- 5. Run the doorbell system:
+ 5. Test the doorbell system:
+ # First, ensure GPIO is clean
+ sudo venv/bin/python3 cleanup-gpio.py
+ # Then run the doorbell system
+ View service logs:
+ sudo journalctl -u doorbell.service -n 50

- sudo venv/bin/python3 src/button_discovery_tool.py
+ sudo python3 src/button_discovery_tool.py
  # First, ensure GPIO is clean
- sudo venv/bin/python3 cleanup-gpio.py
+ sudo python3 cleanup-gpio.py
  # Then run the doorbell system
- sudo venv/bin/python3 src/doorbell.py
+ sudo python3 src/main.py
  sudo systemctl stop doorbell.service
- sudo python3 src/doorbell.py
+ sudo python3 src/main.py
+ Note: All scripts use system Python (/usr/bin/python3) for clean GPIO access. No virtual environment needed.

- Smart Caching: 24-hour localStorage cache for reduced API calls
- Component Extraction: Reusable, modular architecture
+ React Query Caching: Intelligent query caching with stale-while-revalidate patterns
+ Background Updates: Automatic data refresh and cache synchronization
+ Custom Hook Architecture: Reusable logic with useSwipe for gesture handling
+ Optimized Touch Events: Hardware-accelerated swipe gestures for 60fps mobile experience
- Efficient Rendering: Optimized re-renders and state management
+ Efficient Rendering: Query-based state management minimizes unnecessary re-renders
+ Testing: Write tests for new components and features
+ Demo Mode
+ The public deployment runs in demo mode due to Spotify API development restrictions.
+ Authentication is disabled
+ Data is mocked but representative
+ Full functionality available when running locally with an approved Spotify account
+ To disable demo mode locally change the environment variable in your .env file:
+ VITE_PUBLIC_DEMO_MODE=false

- - - - - - -

## DIRECTIONS FOR THIS TASK:
Look through the data above and return each line where the string "management" occurs.

## ANSWER BOX:
- Efficient Rendering: Optimized re-renders and state management
+ Efficient Rendering: Query-based state management minimizes unnecessary re-renders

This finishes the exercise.